Railsea, like many of China Mieville’s novels, tramples cheerfully over our usual ideas of what defines a genre to create a story which is simultaneously familiar and like nothing you’ve ever read before. If a YA, futuristic (possibly post-apocalyptic), sci-fi/fantasy retelling of Moby Dick that features crews on moler trains that hunt giant moldywarps sounds like it might be up your alley, then this is definitely a tale for you.
It might be fairer to refer to Railsea as being inspired by Moby Dick, as it’s anything but a straightforward re-telling. Our guide across the railsea is the young Sham Yes ap Soorap, apprentice train doctor and dreamer. Sham longs to leave his stable apprenticeship behind and venture out on the railsea in search of scavenge (the artifact remains of past civilizations). But until he gets his chance, he stays in the position his cousins found for him, as a member of the crew of the moler train Medes.
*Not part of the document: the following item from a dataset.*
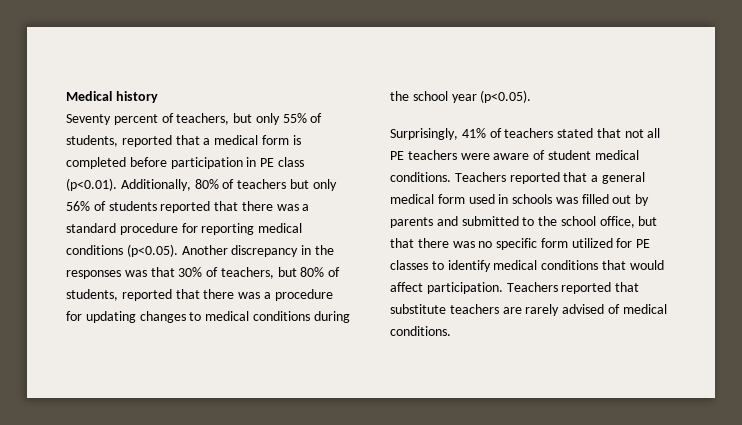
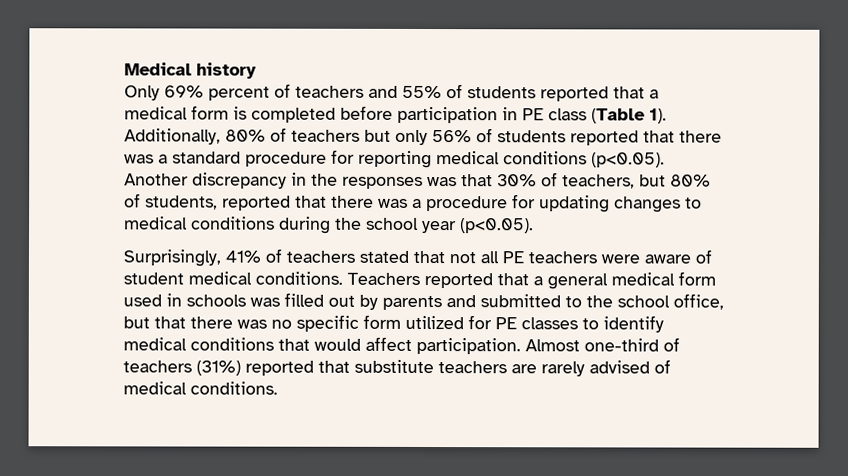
- Seventy percent of teachers, but only 55% of students, reported that a medical form is completed before participation in PE class (p<0.01). Additionally, 80% of teachers but only 56% of students reported that there was a standard procedure for reporting medical conditions (p<0.05). Another discrepancy in the responses was that 30% of teachers, but 80% of students, reported that there was a procedure for updating changes to medical conditions during the school year (p<0.05).
+ Only 69% percent of teachers and 55% of students reported that a medical form is completed before participation in PE class (Table 1). Additionally, 80% of teachers but only 56% of students reported that there was a standard procedure for reporting medical conditions (p<0.05). Another discrepancy in the responses was that 30% of teachers, but 80% of students, reported that there was a procedure for updating changes to medical conditions during the school year (p<0.05).
- Teachers reported that substitute teachers are rarely advised of medical conditions.
+ Almost one-third of teachers (31%) reported that substitute teachers are rarely advised of medical conditions.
When Sham’s crew comes across a wrecked train, he picks up a piece of scavenge that launches him down a path of adventure that not only puts him and the crew of the Medes in danger, but includes pirates, scavengers, a pair of peculiar siblings, angels, the origin of the railsea, and, of course, the giant bone-coloured moldywarp Mocker-Jack.
One of the constants in Mieville’s work is the presence of his astonishing vocabulary and Jonathan Cowley does a fantastic job at letting the playfulness of the language shine through in his narration. Not only is the story by turns entertaining, engaging, and thought-provoking, but the writing is just a sheer pleasure to listen to. Sham is a likable protagonist and is well supported by a colourful cast of memorable characters. As a listener living in what for Sham is the far distant past, you may find yourself recognizing everyday objects described in unfamiliar ways and looking differently at the world around you.
So, if you’re ready for an adventure in which the journey is just as enjoyable and important as the destination, climb aboard the moler train Medes and prepare for an unforgettable ride.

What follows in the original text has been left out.